Mas, era fácil diferenciar quem curte o som mais pesado e agressivo do bumbo duplo, do gutural e da guitarra com uma alma linda. Com direito a tapin e tudo mais.
Público na praça da Fortaleza de São José.
Fazia muito tempo que não me sentia assim, segura, mesmo com tanta gente. A hippie que vendia brincos, parou para benguear (movimento de balançar a cabeça ao som do metal, se tiver cabelos compridos ajuda, não tem no dicionário por isso expliquei) um pouco, é legal ver quem realmente aprecia. Não sabia que tinha um público bastante considerável em Macapá que curte o som… Mas a culpa é minha, não saio muito.
Ratos de Porão em Macapá E não fizeram feio, tinha uma roda punk de respeito. Agitaram o tempo todo, mesmo quando o João Gordo tirou uns babacas (sempre tem nesses lugares) que estavam brigando “...vão tomar um banho no Rio Amazonas para ver se esfriam a cabeça” enfatizou o vocalista da banda Ratos de Porão, que ainda este mês completa 29 anos.
O rato ao fundo, depois do batera. Com sons de 1989, tão atuais quanto os “problemas que não são resolvidos”, como explicou João Gordo antes de anunciar “Amazônia nunca mais”, se referindo ao nome da música que chama a atenção para o descaso com o chamado pulmão do mundo.
P1050126

Fiquei próxima a barraca da mesa de controle de áudio mas, foi muito bacana, descobri recursos na máquina fotográfica que nem sabia que tinha...
E ninguém ficou se encostando!


O que foi possível capturar divido aqui com você.
Quase consegui
Não sei mensurar a distância, mas eu estava muito longe, por isso essa aí é uma pérola.
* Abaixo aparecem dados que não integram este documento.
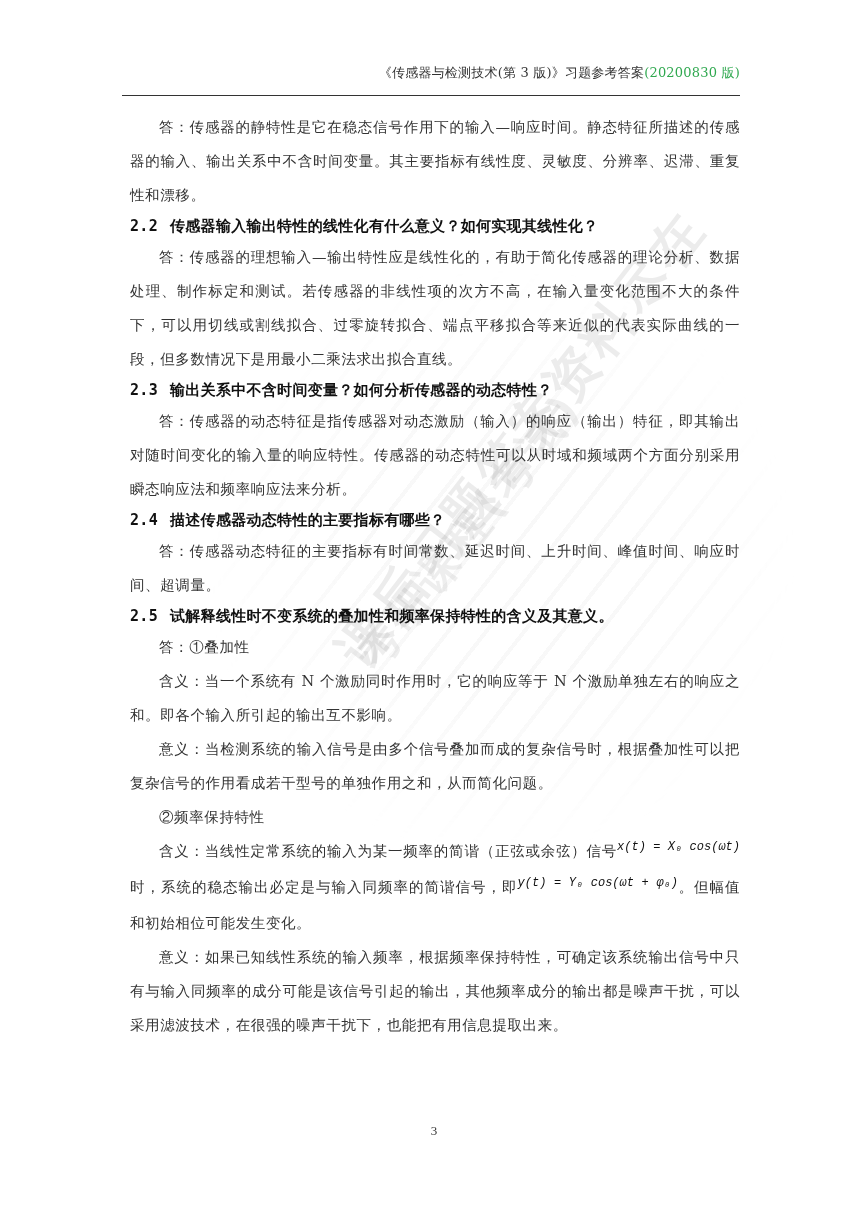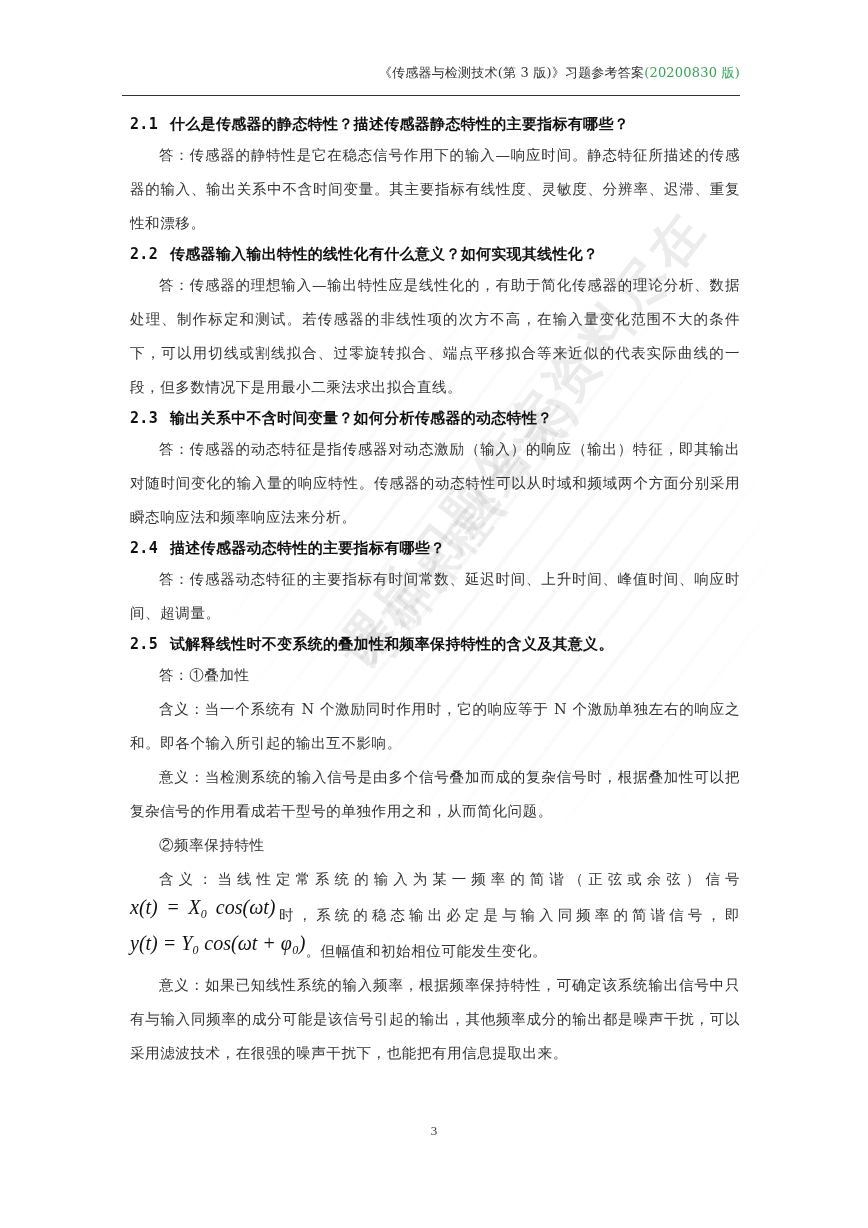--- a/index.html
+++ b/index.html
@@ -66,22 +66,22 @@
     .p {
       font-size: 14.5px;
       line-height: 34px;
       text-indent: 29px;
       text-align: justify;
       color: #333;
       margin: 0;
       letter-spacing: 0.6px;
     }
     .math {
-      font-family: Liberation Serif, serif;
-      font-size: 20px;
+      font-family: Liberation Mono, monospace;
+      font-size: 12px;
       font-style: italic;
       color: #111;
       text-indent: 0;
       white-space: nowrap;
       position: relative;
       top: -6px;
       letter-spacing: 0;
     }
     .page-number {
       position: absolute;
@@ -144,23 +144,20 @@
   <div class="watermark">课后习题答案资料尽在</div>
   <div class="watermark2">考研课程(考试)</div>
 
   <div class="header">
     <span>《传感器与检测技术(第 3 版)》习题参考答案</span><span class="version">(20200830 版)</span>
   </div>
   <div class="header-rule"></div>
 
   <div class="content">
 
-    <div class="q">
-      <span class="num">2.1</span><span>什么是传感器的静态特性？描述传感器静态特性的主要指标有哪些？</span>
-    </div>
     <p class="p">答：传感器的静特性是它在稳态信号作用下的输入—响应时间。静态特征所描述的传感器的输入、输出关系中不含时间变量。其主要指标有线性度、灵敏度、分辨率、迟滞、重复性和漂移。</p>
 
     <div class="q">
       <span class="num">2.2</span><span>传感器输入输出特性的线性化有什么意义？如何实现其线性化？</span>
     </div>
     <p class="p">答：传感器的理想输入—输出特性应是线性化的，有助于简化传感器的理论分析、数据处理、制作标定和测试。若传感器的非线性项的次方不高，在输入量变化范围不大的条件下，可以用切线或割线拟合、过零旋转拟合、端点平移拟合等来近似的代表实际曲线的一段，但多数情况下是用最小二乘法求出拟合直线。</p>
 
     <div class="q">
       <span class="num">2.3</span><span>输出关系中不含时间变量？如何分析传感器的动态特性？</span>
     </div>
À esquerda deu tempo para galera que tava trabalhando tirar umas fotos.
Da esquerda para direita, a primeira foi uma tentativa de uma técnica de fotografar que não aprendi, Rsrs. A terceira foi pra registrar quem tava trabalhando e teve um tempinho para fazer pose “de estive aqui”.
Ah! O show fez parte do Festival Quebramar, então vale dar o crédito, porque estava ótimo!